A general Weng rant: Version Migration, DLL Hell, and More


  • Garbage Person

    As you may or may not be aware, I am in overall charge of development and maintenance for what is essentially a service-oriented rapid application development framework. Conceptually, it's a set of domain specific lego blocks you plug together with a homebrew specification language and some SQL to build complex customer applications on no time and no budget. Really sexy.

    There are 3 versions of the platform in active use, 1 2 and 3.
    1 only has a production environment and most of the source code is presumed lost. It is 32-bit Windows only and therefore needs to be retired by 2018 as a result. There is a vague chance that we may be able to do that if we can get project funding. Maybe.

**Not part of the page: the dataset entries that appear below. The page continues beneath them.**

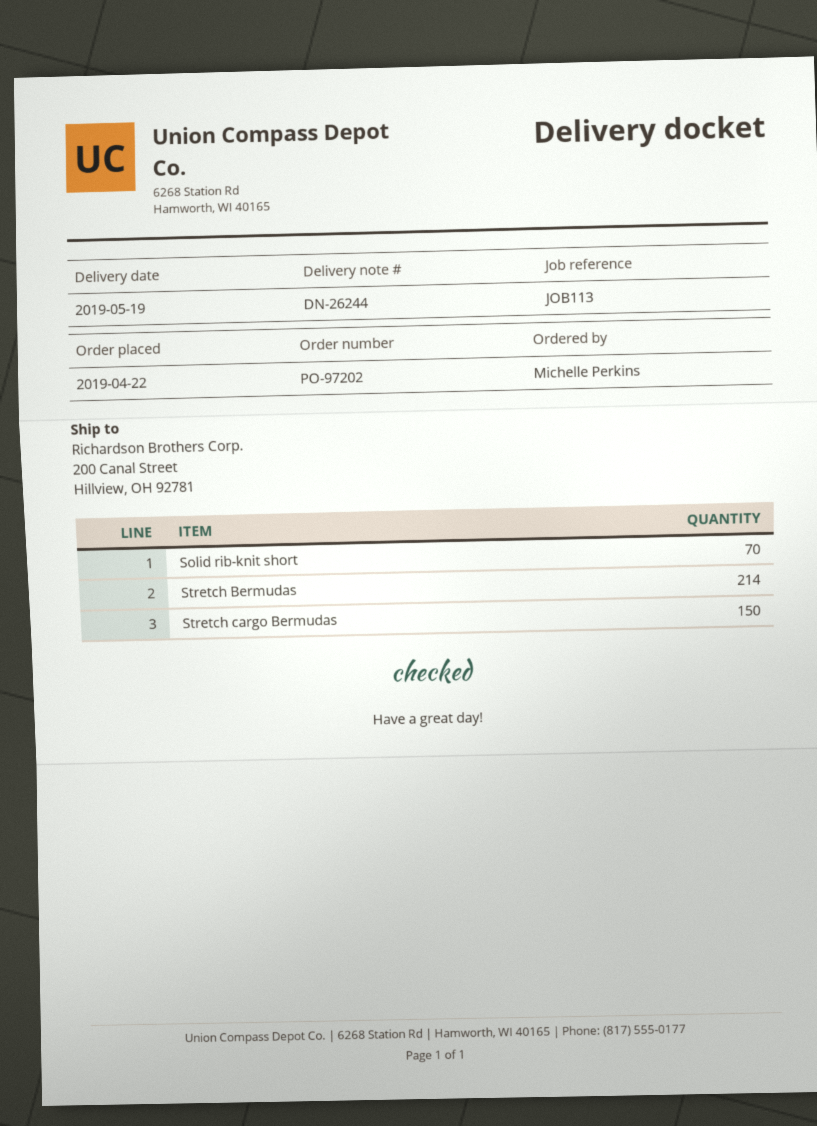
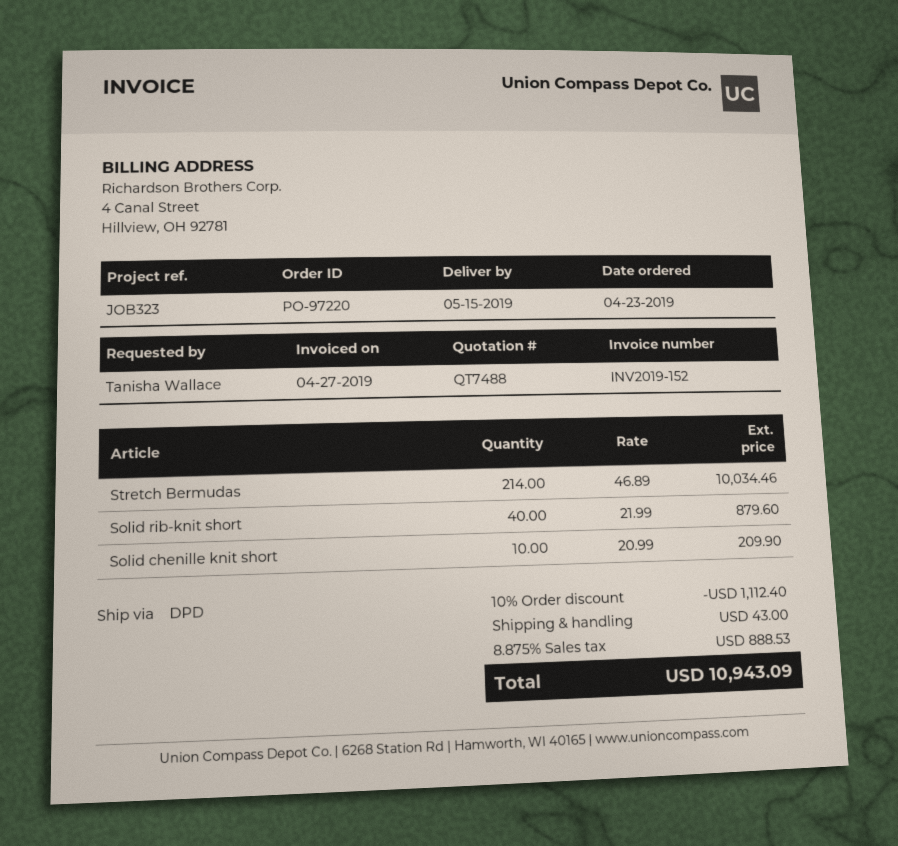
order number: PO-97202 -> PO-97220
order date: 2019-04-22 -> 2019-04-23
delivery date: 2019-05-19 -> 2019-05-15
reference: JOB113 -> JOB323
ordered by: Michelle Perkins -> Tanisha Wallace
Solid rib-knit short: 70 -> 40
Stretch cargo Bermudas: 150 -> none
Solid chenille knit short: none -> 10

    3 is vastly modernized, works on real operating systems, and doesn't suck.

    2 has a devtest and production environment, and devtest runs a modern version of the code with many fixes and enhancements. In version 2, there is a central DLL that defines service communication and (inexplicably) contains a bunch of utility stuff. Theoretically, all running copies of every service need the same version of this, but in practice a few versions are actually compatible-ish enough to function.

    In the production environment, due to a fear of regression (because it is believed that some fixes were never checked in to source control and applied directly to production under previous management regimes), I have been frozen out of deploying the modernized builds and deploying only breakfixes. This means that there is a mismatch of the central DLL with several versions in play (about six of them).

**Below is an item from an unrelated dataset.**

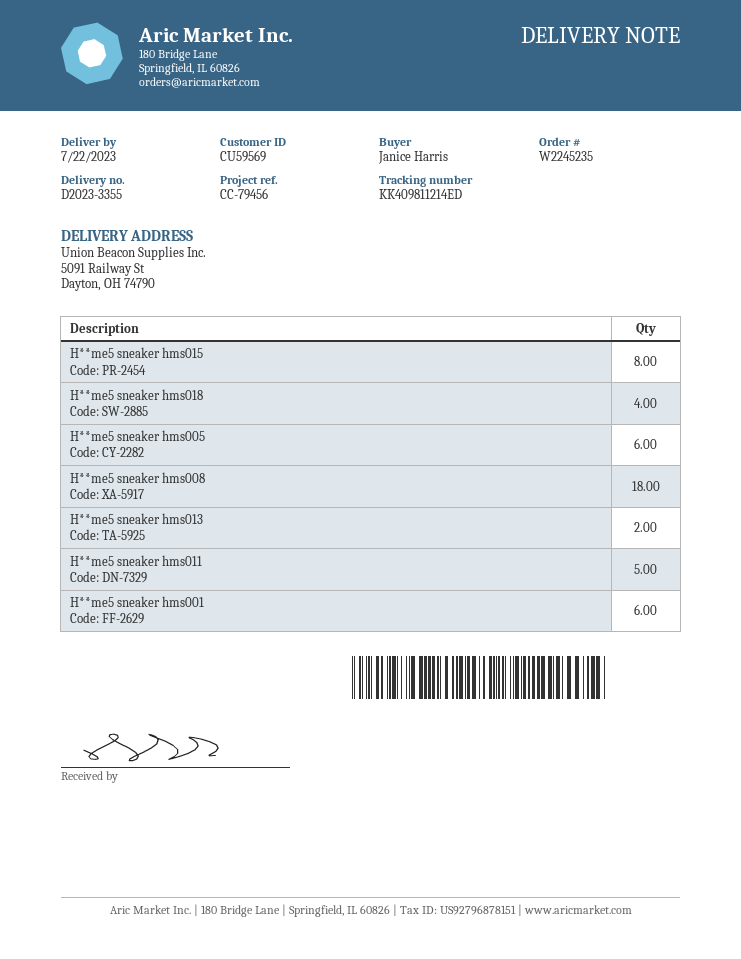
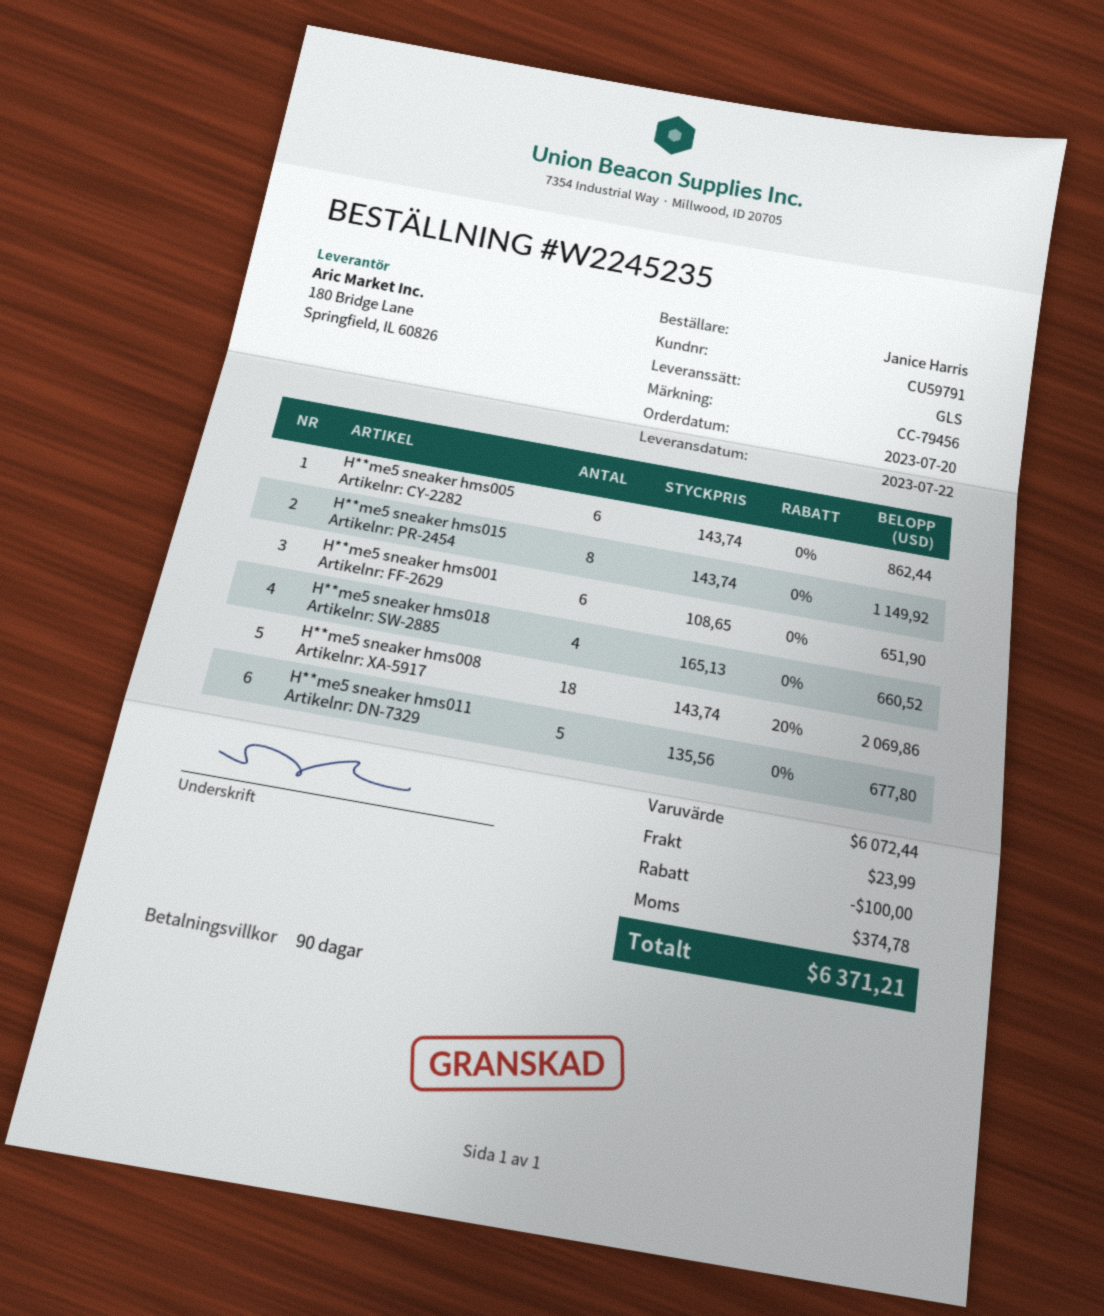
customer number: CU59569 -> CU59791
H**me5 sneaker hms013: 2 -> none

    There is an administration tool that makes one particular call directly to the services. This call is VERY version centric, and can only successfully make the call to services with an exactly matching central DLL, meaning 'mostly none of the ones that ever need this treatment'.

    Someone clicked the button anyway and the system went into an odd state and nobody noticed. We missed a few SLA's, butts got hurt, and the corrective action process spiralled out of control without my ever hearing about it or anyone who has any ability to analyze or explain the actual chain of events beyond "I clicked the button and it said it was running but wasn't".

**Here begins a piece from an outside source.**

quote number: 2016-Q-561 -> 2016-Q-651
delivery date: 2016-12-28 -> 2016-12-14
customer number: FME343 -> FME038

    What ultimately landed on my desk was a directive to add a report to the system that automatically emails our entire operations team a list of stuff that is allegedly "long running".

    1. This information is already available to them in another form and they already look at it.
    2. Most long running things are long running legitimately.
    3. Why the fuck do we email everything in this company? Are we really that fucking brain damaged? Incidentally, Reply-All is the culture here. Everybody needs all information. Replying to a subset is seen as deception and subterfuge. Except when wider audiences could actually benefit from having the information. At that point, it is to be covered under NDA (When the NDA expires I have a hilarious story about that)
    4. Reports suck.
    5. This is stupid
    6. Emailing actionable things to a distributed group inevitably ends up with people failing to coordinate and actioning things in duplicate. If you're going to autonomously generate action items, use a mechanism that allows them to be parceled out.

    After I basically said "I'm not fucking doing that", explained what was going on, and suggested that we actually version-sync devtest and prod because that would fix the damned problem, we're going to look at doing it in a few months. Maybe. Which means that I will personally be doing the work on weekends unpaid, because my team is booked wall to wall and they aren't going to let me hire any more (because we're firing loads of "developers" in a different division, and C# infrastructure programmers should damn well be interchangeable with filemaker "developers", VB6ers and mainframers.

    So let's talk about why we have versions 1, 2 and 3 all still in active use.

    Version 1 actually has subplatforms - we'll call them 0.9, 1.0, 1.1, 1.2 and 1.3 for lack of a better system. 0.9 and 1.0 are VERY different than 2 and 3, and will require a great deal of work to migrate things. 1.1 and 1.2 are conceptually different than everything else, but similar enough that they can be translated fairly simply. There is also virtually nothing in those versions. 1.3 is nearly identical to 2 and a transliteration is no big deal. I was pushing to get this shitpile killed before 2015, because I'm not sure I can actually migrate it from Windows 2003 to 2008 (32bit) without breaking it. Management's delaying tactic was to estimate the fuck out of the migrations so they could "secure funding". That lasted until a few weeks ago. Funding will not be forthcoming this year. So I have to move it to 2008. With no budget. It'll probably break. At that point, the problem will be put off until 2018 (at which point we can go NO farther, because there is NO 32bit Windows server beyond that point).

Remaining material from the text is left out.